__WORK INSTRUCTIONS__
In the entries below, find the line with "- Installing/Upgrading the" and the line with "0.5 the DB_log_DDL_DML_upgrade_v0.4.sql"; give again those lines and every line between them, exactly.

__LISTED RECORDS__

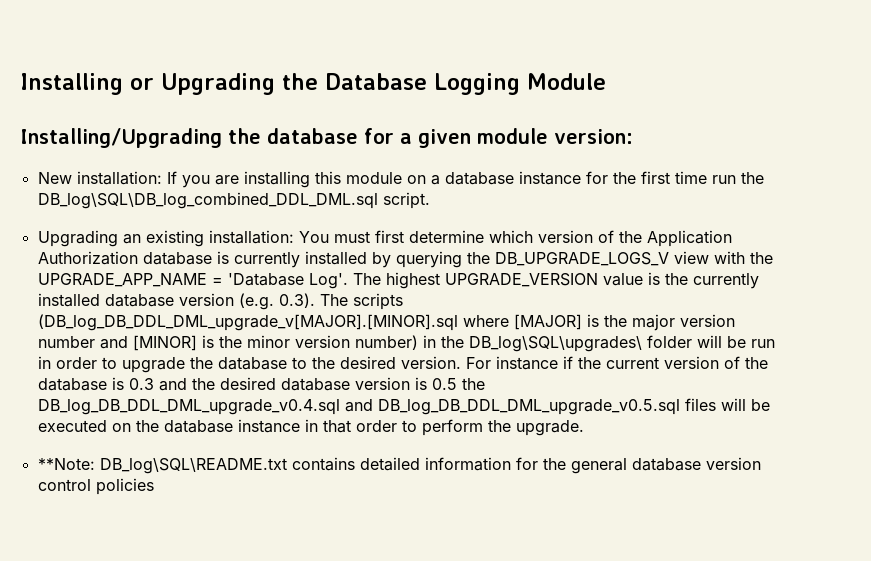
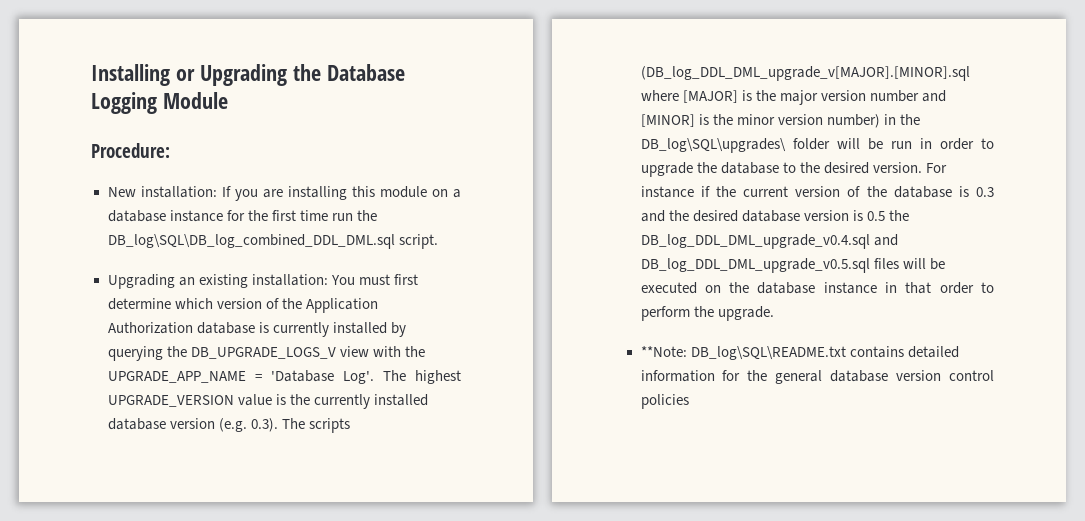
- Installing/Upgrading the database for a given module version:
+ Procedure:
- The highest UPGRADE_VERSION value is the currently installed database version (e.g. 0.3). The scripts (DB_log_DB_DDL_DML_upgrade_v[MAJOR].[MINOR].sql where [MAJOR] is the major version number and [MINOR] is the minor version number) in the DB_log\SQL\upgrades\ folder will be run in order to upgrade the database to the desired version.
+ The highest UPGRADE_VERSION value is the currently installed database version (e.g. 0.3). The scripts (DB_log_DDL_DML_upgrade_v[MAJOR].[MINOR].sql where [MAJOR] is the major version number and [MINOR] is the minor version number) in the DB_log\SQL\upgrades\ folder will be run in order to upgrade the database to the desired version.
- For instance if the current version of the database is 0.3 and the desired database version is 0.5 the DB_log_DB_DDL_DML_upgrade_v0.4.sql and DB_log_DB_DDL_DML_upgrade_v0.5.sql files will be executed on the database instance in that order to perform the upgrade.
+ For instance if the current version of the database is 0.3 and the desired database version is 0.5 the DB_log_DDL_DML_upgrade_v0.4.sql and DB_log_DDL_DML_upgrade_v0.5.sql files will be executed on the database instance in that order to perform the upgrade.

==

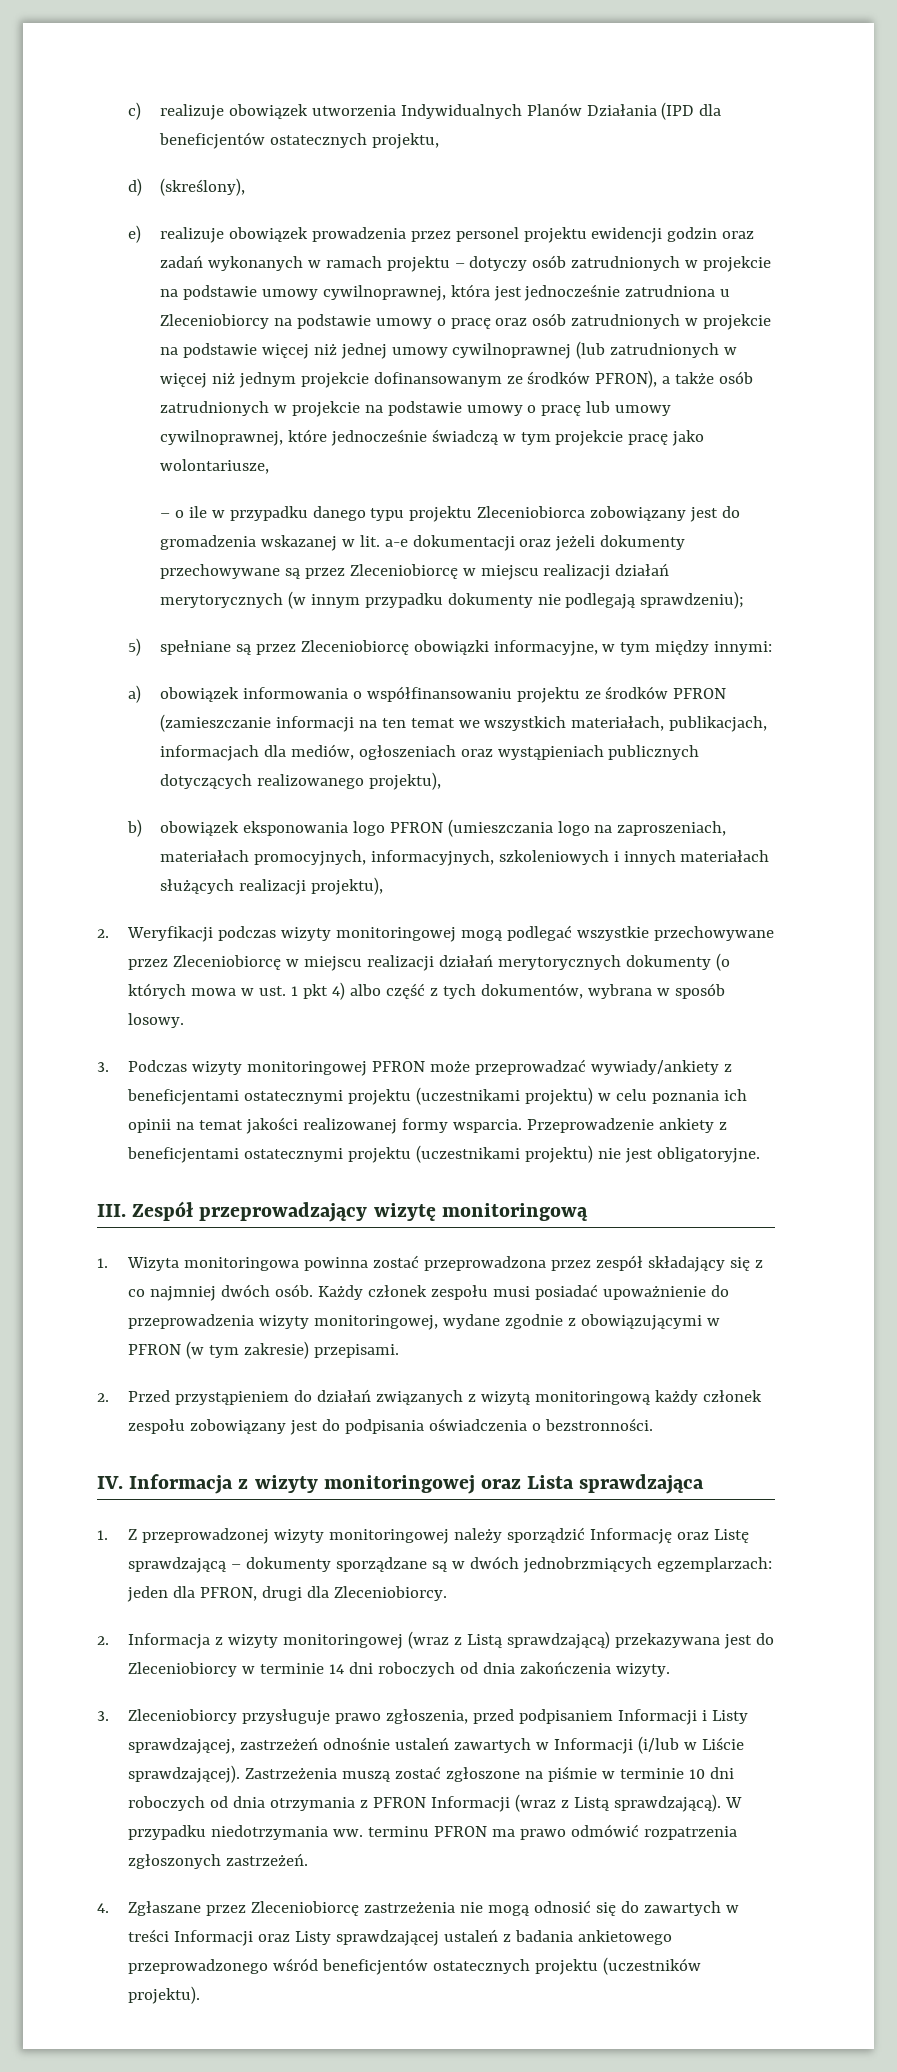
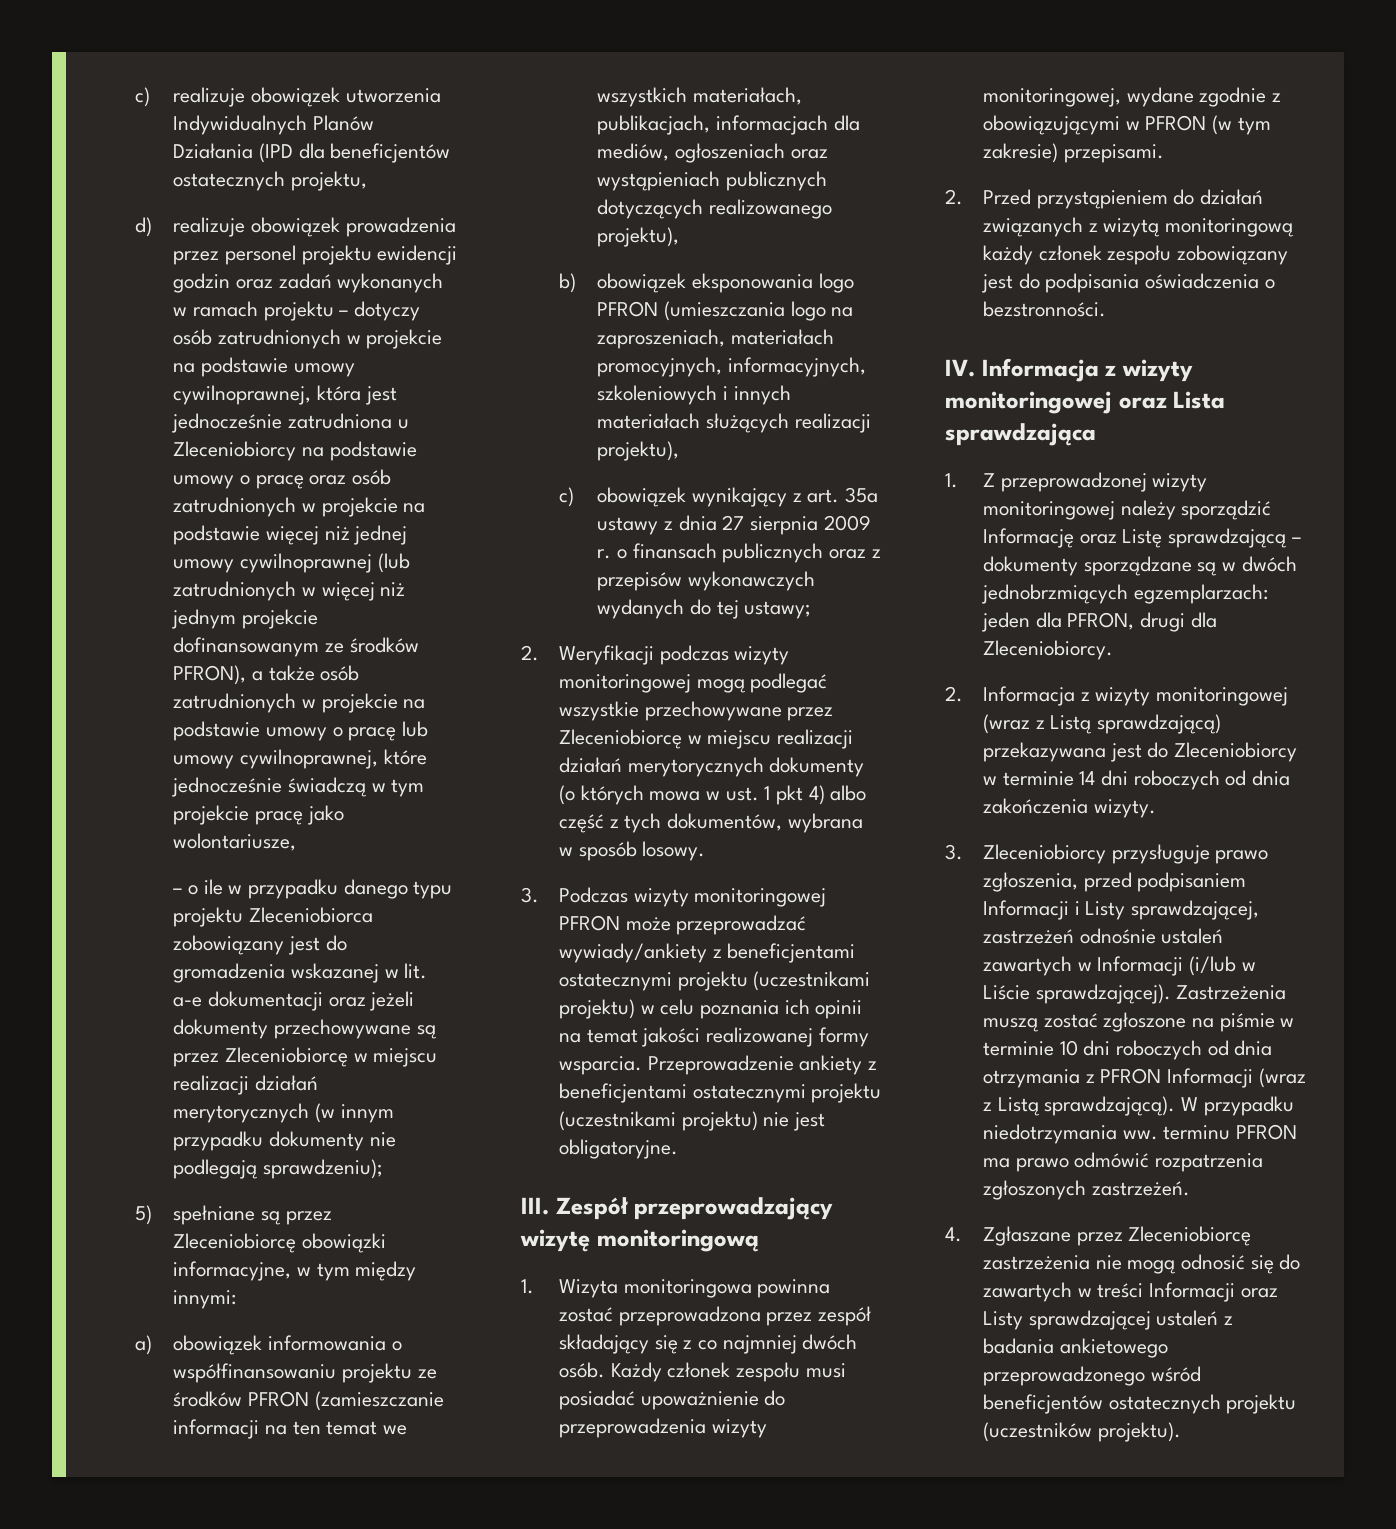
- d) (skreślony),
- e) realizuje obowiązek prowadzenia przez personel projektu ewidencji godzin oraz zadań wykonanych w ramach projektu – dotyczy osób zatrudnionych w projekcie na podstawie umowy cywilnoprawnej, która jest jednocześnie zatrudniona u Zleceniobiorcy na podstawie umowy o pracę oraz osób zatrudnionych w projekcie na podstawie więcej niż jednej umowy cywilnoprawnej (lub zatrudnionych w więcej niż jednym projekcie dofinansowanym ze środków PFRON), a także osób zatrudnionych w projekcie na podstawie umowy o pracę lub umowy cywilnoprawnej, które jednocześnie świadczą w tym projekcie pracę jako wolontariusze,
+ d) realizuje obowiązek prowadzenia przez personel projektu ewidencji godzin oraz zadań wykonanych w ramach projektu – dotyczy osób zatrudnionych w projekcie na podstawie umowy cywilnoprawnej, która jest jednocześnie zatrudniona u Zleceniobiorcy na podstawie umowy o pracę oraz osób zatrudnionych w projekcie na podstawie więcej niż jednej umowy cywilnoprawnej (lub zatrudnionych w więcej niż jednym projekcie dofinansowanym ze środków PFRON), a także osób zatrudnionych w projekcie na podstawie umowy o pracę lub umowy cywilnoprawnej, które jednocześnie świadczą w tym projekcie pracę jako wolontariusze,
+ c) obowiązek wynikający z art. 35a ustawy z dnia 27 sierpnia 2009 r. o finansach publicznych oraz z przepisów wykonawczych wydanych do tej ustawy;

...

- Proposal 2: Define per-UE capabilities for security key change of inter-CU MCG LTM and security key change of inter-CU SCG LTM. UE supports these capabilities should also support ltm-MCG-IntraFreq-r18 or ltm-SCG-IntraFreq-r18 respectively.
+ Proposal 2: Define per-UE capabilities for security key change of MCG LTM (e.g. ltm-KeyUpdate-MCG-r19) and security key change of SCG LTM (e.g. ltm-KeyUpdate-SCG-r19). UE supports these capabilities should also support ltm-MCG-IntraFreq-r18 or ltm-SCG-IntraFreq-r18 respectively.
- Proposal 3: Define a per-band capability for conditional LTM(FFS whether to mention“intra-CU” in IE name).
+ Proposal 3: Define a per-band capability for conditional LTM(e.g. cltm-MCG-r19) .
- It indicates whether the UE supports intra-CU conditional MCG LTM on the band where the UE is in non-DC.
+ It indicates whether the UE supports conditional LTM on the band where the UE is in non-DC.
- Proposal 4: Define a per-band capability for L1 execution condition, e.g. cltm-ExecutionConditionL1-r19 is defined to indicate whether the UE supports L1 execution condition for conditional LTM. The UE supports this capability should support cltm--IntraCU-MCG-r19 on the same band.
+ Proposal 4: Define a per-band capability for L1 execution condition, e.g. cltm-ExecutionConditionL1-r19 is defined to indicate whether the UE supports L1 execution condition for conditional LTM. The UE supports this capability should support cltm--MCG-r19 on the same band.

__WRITTEN SOLUTION__
- Installing/Upgrading the database for a given module version:
+ Procedure:
- The highest UPGRADE_VERSION value is the currently installed database version (e.g. 0.3). The scripts (DB_log_DB_DDL_DML_upgrade_v[MAJOR].[MINOR].sql where [MAJOR] is the major version number and [MINOR] is the minor version number) in the DB_log\SQL\upgrades\ folder will be run in order to upgrade the database to the desired version.
+ The highest UPGRADE_VERSION value is the currently installed database version (e.g. 0.3). The scripts (DB_log_DDL_DML_upgrade_v[MAJOR].[MINOR].sql where [MAJOR] is the major version number and [MINOR] is the minor version number) in the DB_log\SQL\upgrades\ folder will be run in order to upgrade the database to the desired version.
- For instance if the current version of the database is 0.3 and the desired database version is 0.5 the DB_log_DB_DDL_DML_upgrade_v0.4.sql and DB_log_DB_DDL_DML_upgrade_v0.5.sql files will be executed on the database instance in that order to perform the upgrade.
+ For instance if the current version of the database is 0.3 and the desired database version is 0.5 the DB_log_DDL_DML_upgrade_v0.4.sql and DB_log_DDL_DML_upgrade_v0.5.sql files will be executed on the database instance in that order to perform the upgrade.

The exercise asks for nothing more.